### TASK ITEM
Count the lines below in which "total" appears, then give that number by itself.

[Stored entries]
++++
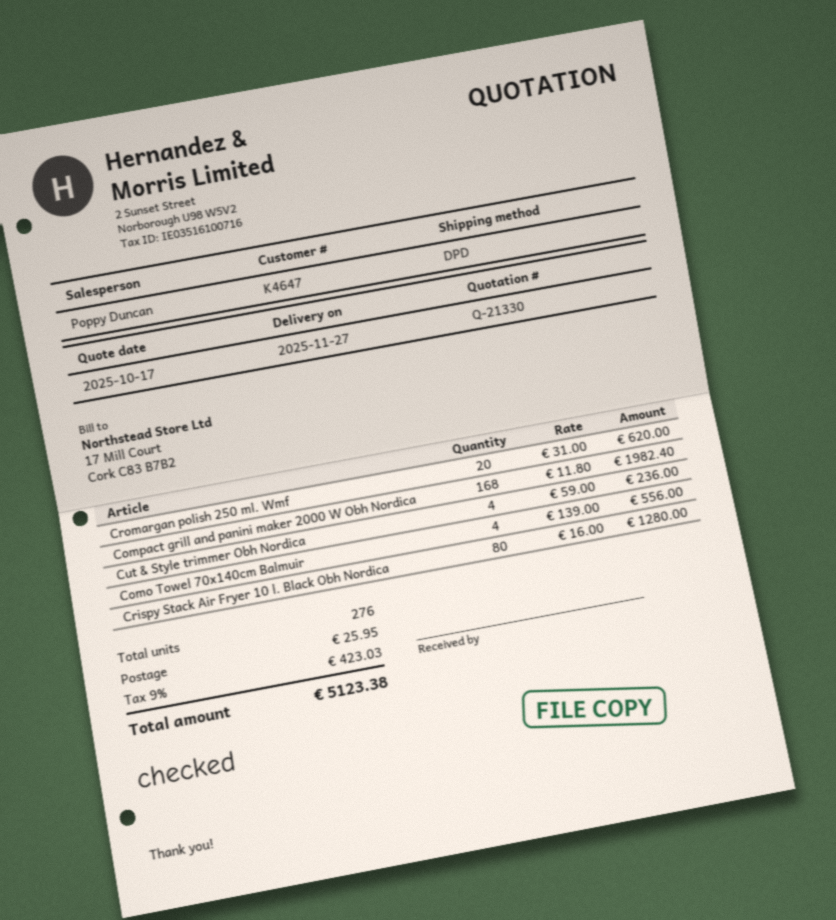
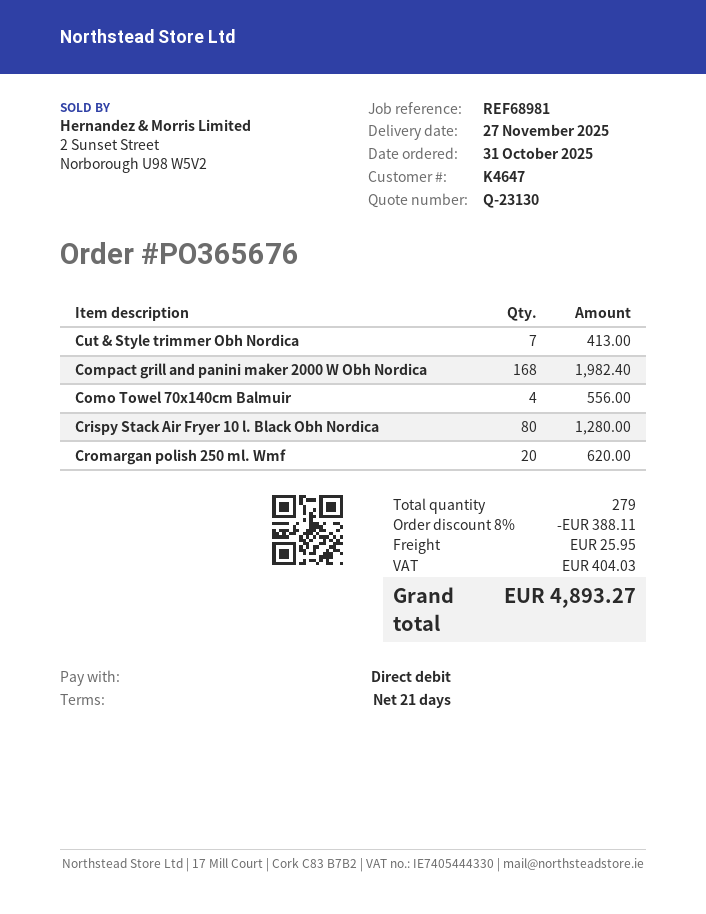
quote number: Q-21330 -> Q-23130
Cut & Style trimmer Obh Nordica: 4 for 236.00 -> 7 for 413.00
total quantity: 276 -> 279
discount: none -> 8% = 388.11
tax: 423.03 -> 404.03
total: 5123.38 -> 4893.27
++++
### YOUR RESPONSE
2